Epilepsy Action Membership Survey - July 2003
Summary of Findings
Later life is a common time for people to develop seizures. While people who are diagnosed after the age of sixty do share similar experiences, concerns and needs as other people living with epilepsy, there is evidence that this group experiences an increased risk of anxiety and a perceived reduction in their quality of life compared with people diagnosed at a younger age. This research aims to provide a brief overview of the experience of people diagnosed with epilepsy after the age of sixty. The study concentrates on the information and support given to the older person with epilepsy.
Overall results indicate that 50 per cent of patients felt they had not had their diagnosis of epilepsy adequately explained to them, and that they did not receive sufficient information about the side-effects the condition may cause. In addition, the view was voiced by several respondents that they felt they were not treated with respect, or their epilepsy was not taken seriously.
As expected the vast majority of respondents (97 per cent) were taking anti-epileptic medication.
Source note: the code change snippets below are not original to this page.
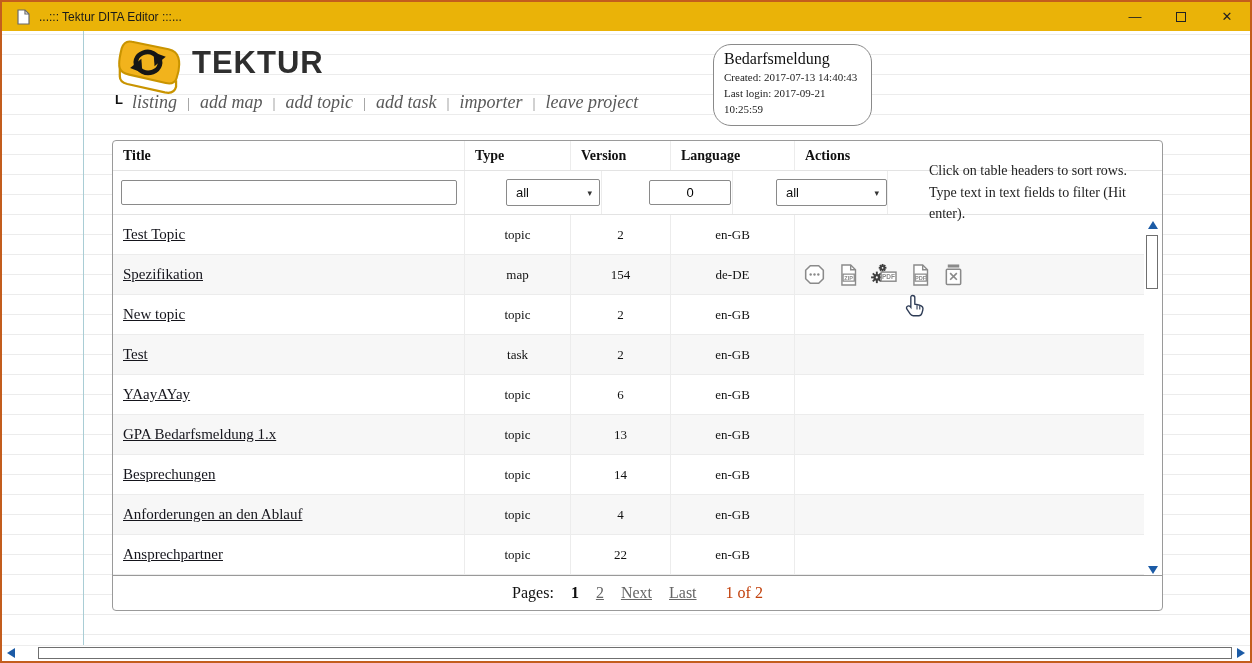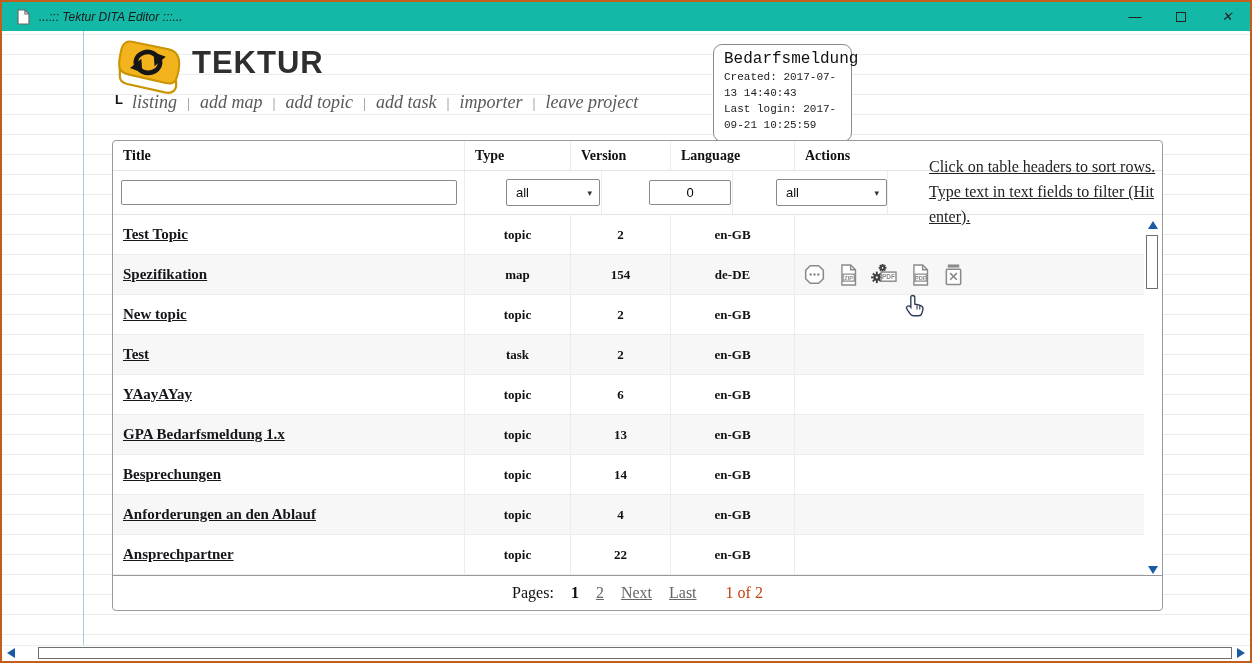--- a/index.html
+++ b/index.html
@@ -8,8 +8,8 @@
   .window { position:relative; width:1252px; height:663px; border:2px solid #c35d1d; background:#fff; }
 
   
-  .titlebar { position:absolute; left:0; top:0; right:0; height:29px; background:#14b8a6;
-              display:flex; align-items:center; padding-left:15px;font-style:italic; }
+  .titlebar { position:absolute; left:0; top:0; right:0; height:29px; background:#eab308;
+              display:flex; align-items:center; padding-left:15px; }
   .titlebar .doc-ic { margin-right:9px; display:flex; }
   .titlebar .win-title { font-size:12px; color:#1a1a1a; }
   .win-controls { position:absolute; right:0; top:0; height:29px; display:flex; }

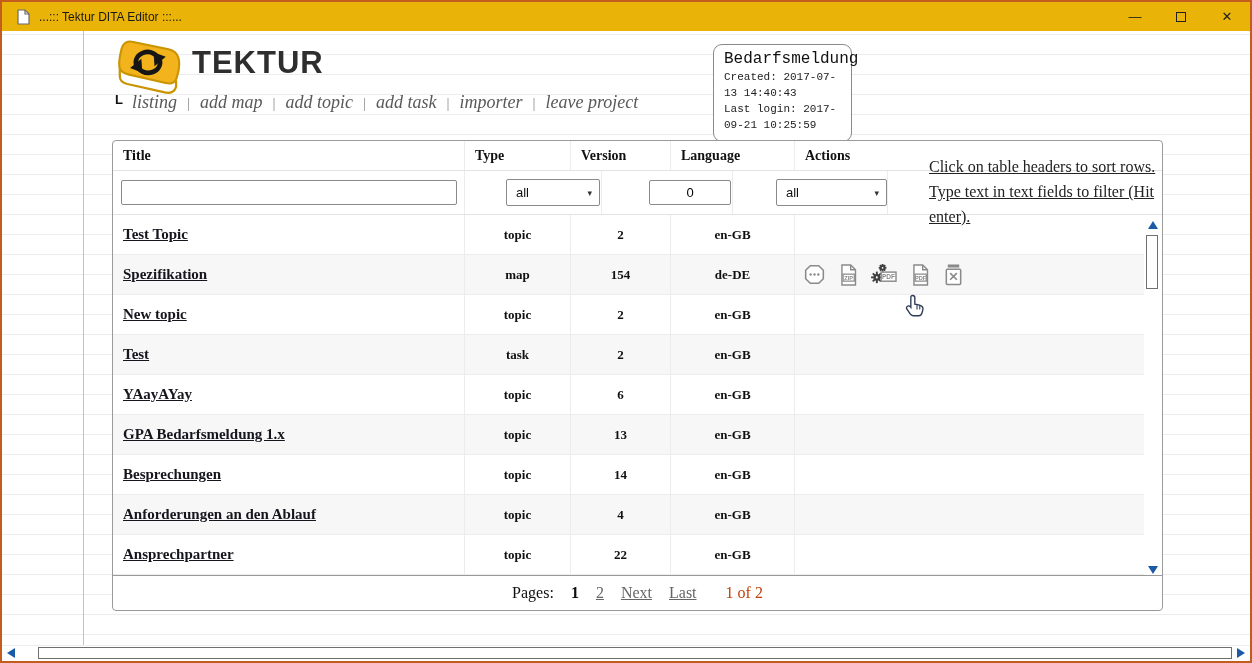--- a/index.html
+++ b/index.html
@@ -27,9 +27,9 @@
   .logo-book { position:absolute; left:104px; top:8px; }
   .logo-text { position:absolute; left:190px; top:16px; font-size:31px; font-weight:700;
                letter-spacing:1px; color:#2e2e2e; line-height:1; }
-  .info-box { position:absolute; left:711px; top:13px; width:139px; background:#fff;
-              border:1px solid #8a8a8a; border-radius:9px; padding:5px 10px 7px;
-              font-family:Liberation Mono, monospace; }
+  .info-box { position:absolute; left:711px; top:13px; width:159px; background:#fff;
+              border:1px solid #8a8a8a; border-radius:18px; padding:5px 10px 7px;
+              font-family:Liberation Serif, serif; }
   .info-box .pname { font-size:16px; color:#111; margin-bottom:2px; }
   .info-box .pline { font-size:11px; color:#222; line-height:1.45; }
 

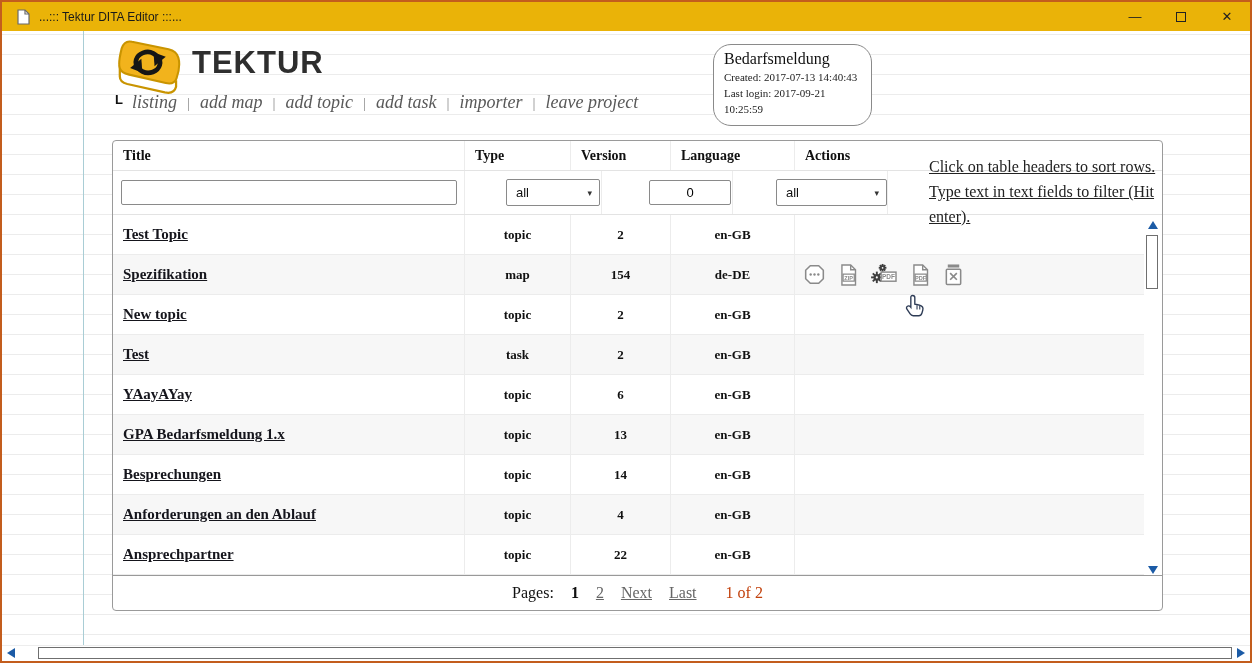--- a/index.html
+++ b/index.html
@@ -63,7 +63,7 @@
   .selbox .arr::after { content:"▾"; }
   .sel-type { margin-left:10px; width:94px; }
   .sel-lang { margin-left:12px; width:113px; }
-  .hint { margin-left:10px; font-size:16px; color:#222; line-height:1.55;text-decoration:underline; }
+  .hint { margin-left:10px; font-size:14px; color:#222; line-height:1.55; }
 
   .rows { position:relative; }
   .drow { display:flex; height:40px; align-items:center; width:1031px; border-bottom:1px solid #ececec; }

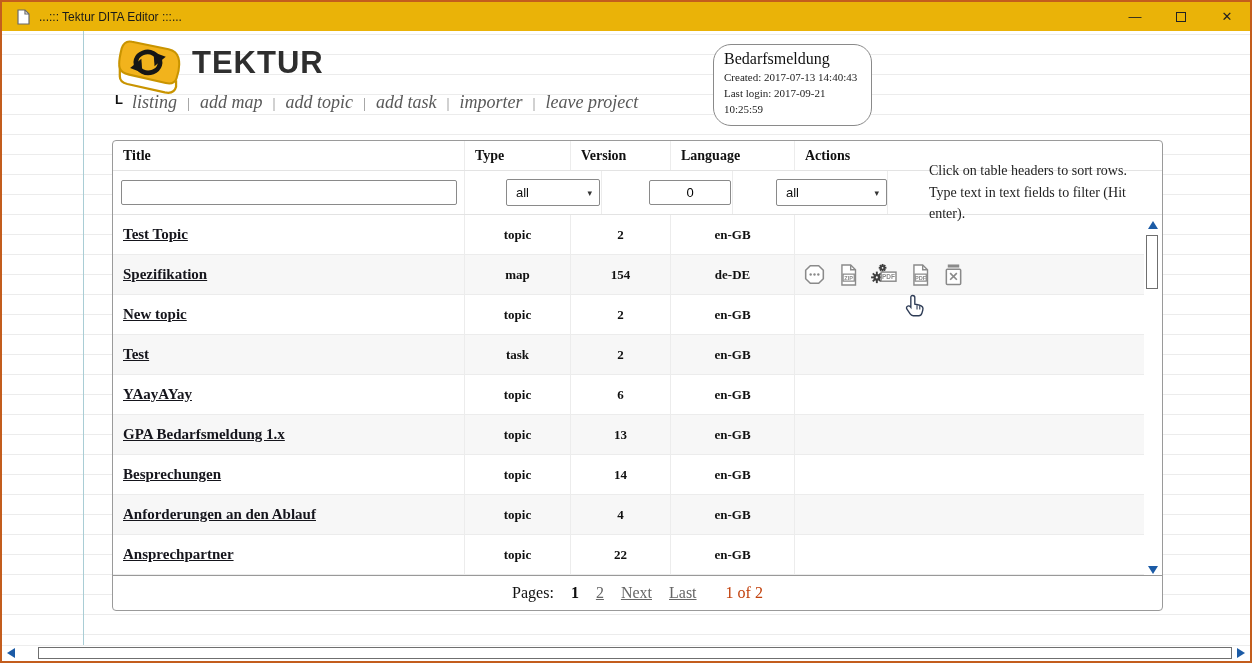--- a/index.html
+++ b/index.html
@@ -68,7 +68,7 @@
   .rows { position:relative; }
   .drow { display:flex; height:40px; align-items:center; width:1031px; border-bottom:1px solid #ececec; }
   .drow.alt { background:#f7f7f7; }
-  .dcell { height:100%; display:flex; align-items:center; border-right:1px solid #ececec;font-weight:bold; }
+  .dcell { height:100%; display:flex; align-items:center; border-right:1px solid #ececec; }
   .dcell.ctr { justify-content:center; font-size:13px; color:#111; }
   .dcell.c-title { padding-left:10px; }
   .rowlink { font-size:15px; color:#15151c; text-decoration:underline; cursor:pointer; }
While 61 per cent of respondents considered that they had been told why they had been prescribed this medication, there was an apparent lack of discussion about the possible side-effects, although the majority of people felt they were able to talk to their doctor if side-effects occurred. By far the most common source of information about possible side-effects was the Patient Information Leaflet in the medication packaging. Indeed for 47 per cent respondents this was their only source of information.
There appears to be a shortfall in the verbal and written advice and information actually offered to older people with epilepsy. However, it was positive that a large number of respondents felt that they were able to access ongoing information about epilepsy when required. In particular, specialist nurses and Epilepsy Action were identified as invaluable sources of support.
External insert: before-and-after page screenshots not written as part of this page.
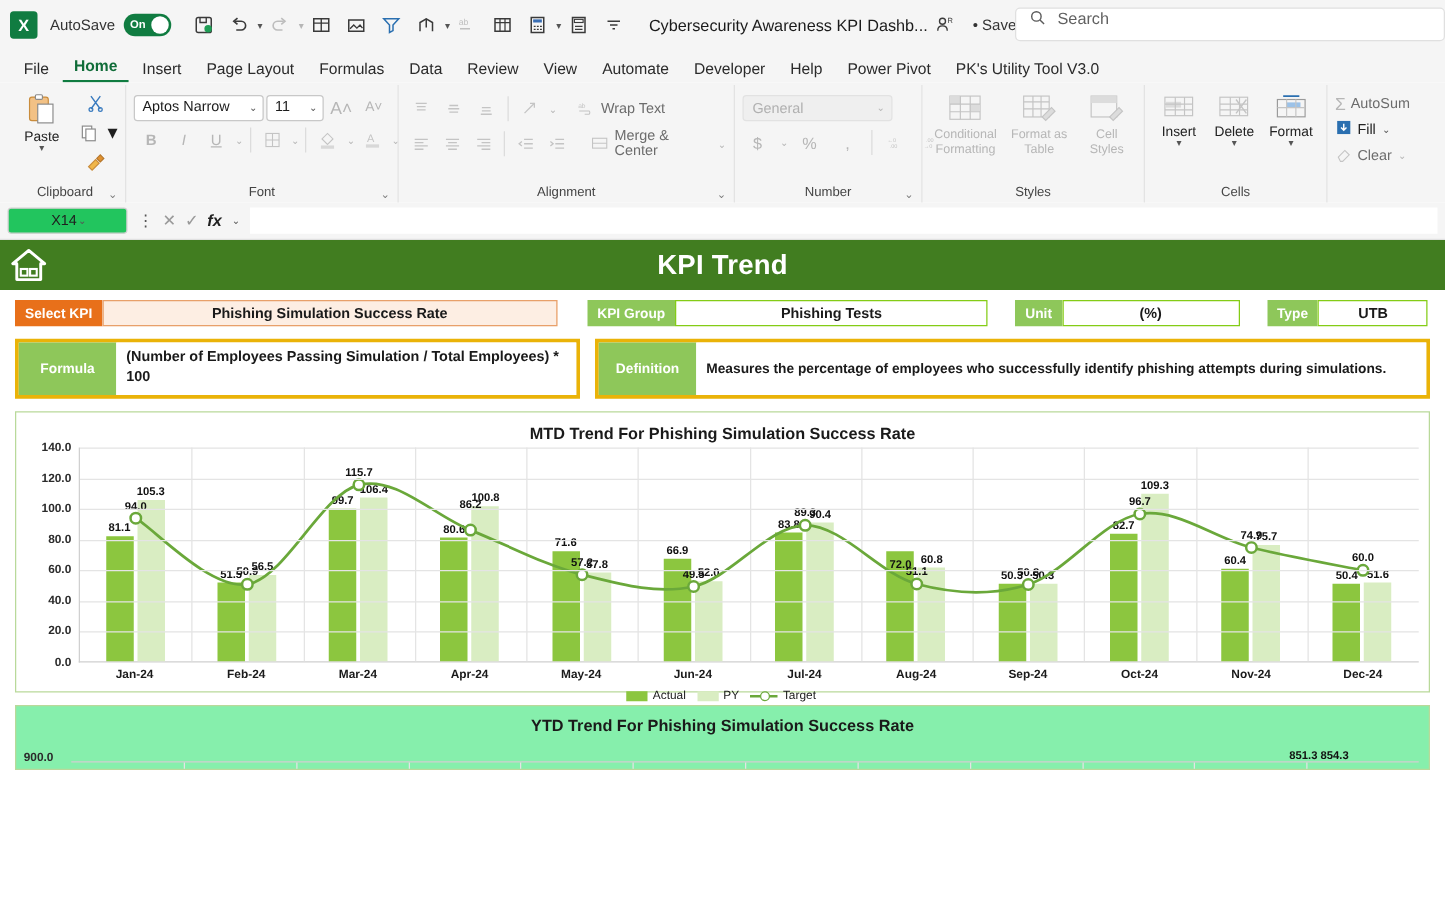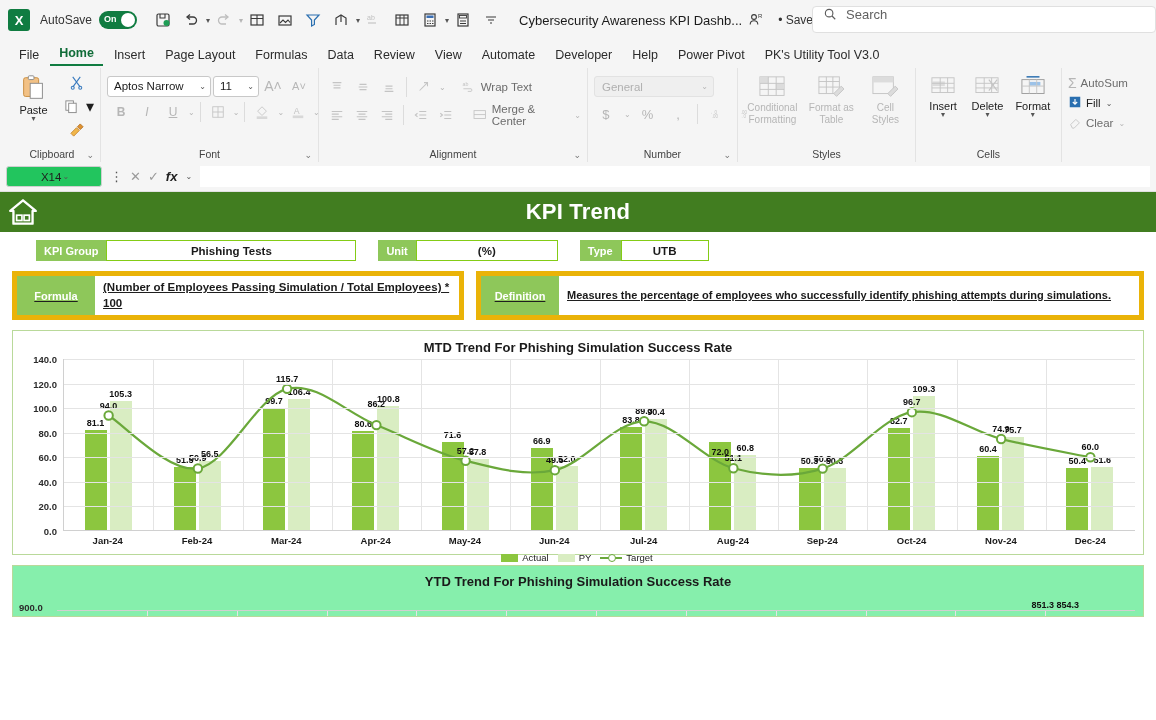--- a/index.html
+++ b/index.html
@@ -567,6 +567,10 @@
   </div>
 
   <div class="kpirow">
+    <div class="pill p-orange">
+      <div class="lab">Select KPI</div>
+      <div class="val">Phishing Simulation Success Rate</div>
+    </div>
     <div class="pill p-green" style="margin-left:24px">
       <div class="lab">KPI Group</div>
       <div class="val" style="width:250px">Phishing Tests</div>

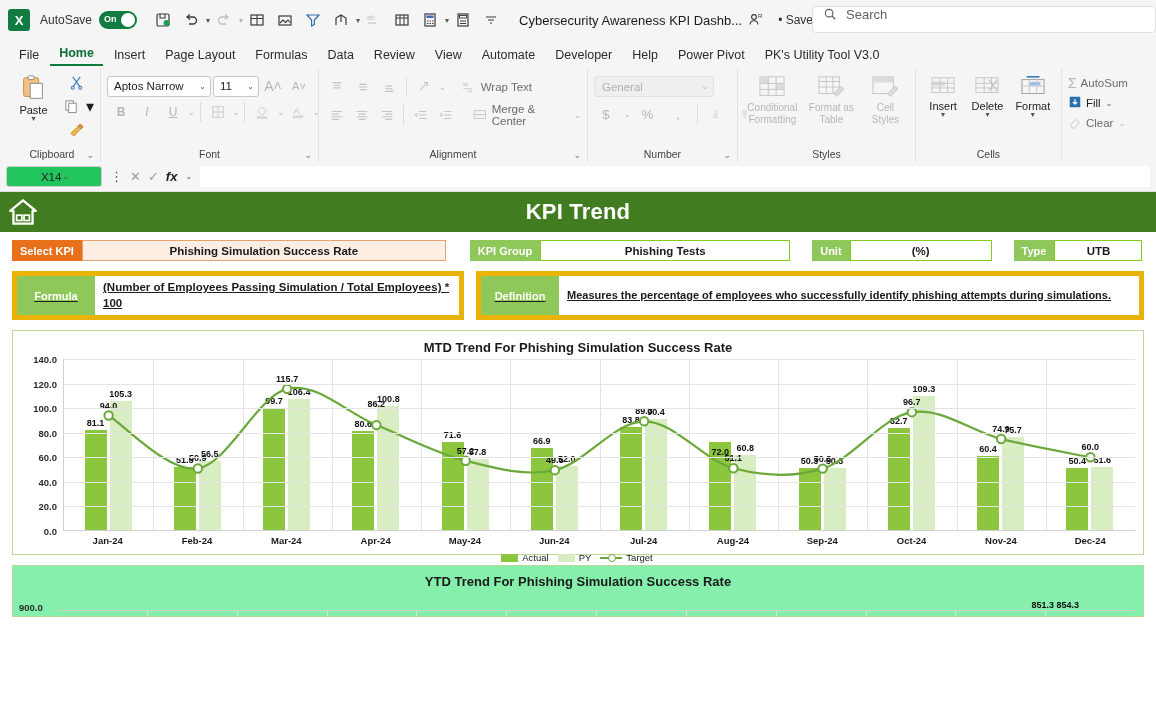--- a/index.html
+++ b/index.html
@@ -79,7 +79,7 @@
   .p-green .val { background:#ffffff; border:1px solid #84cc16; }
 
   .metarow { display:flex; padding:10px 12px 0; gap:12px; }
-  .metabox { display:flex; border:5px solid #eab308; min-height:48px;text-decoration:underline; }
+  .metabox { display:flex; border:3px solid #eab308; min-height:48px; }
   .metabox .mlab { width:78px; background:#8ec75a; color:#fff; font-size:11px; font-weight:bold;
                    display:flex; align-items:center; justify-content:center; }
   .metabox .mval { background:#fff; flex:1; display:flex; align-items:center; padding:4px 8px;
Several respondents expressed concerns about such issues as medication; living alone and stigma. This research suggests that increased information about what a diagnosis of epilepsy means, and information on the treatment and support available, can help older people maintain their quality of life and independence. Based on the findings of this research a number of recommendations were made.
- People diagnosed with epilepsy in later life should be given the same level of care, treatment and support as younger patients.
- More time should be spent explaining about epilepsy at the time of diagnosis. This explanation should be backed up with written material.
- Information appropriate for older people diagnosed with epilepsy should be more freely available, and routinely offered throughout their lives.
- There is a need for an integrated and specific support service for older people with epilepsy.
- The level of education and awareness about epilepsy needs to be raised, not only within the medical profession, but amongst the general public.
This study highlights the need for further research into the advice, information and support available to older people with epilepsy.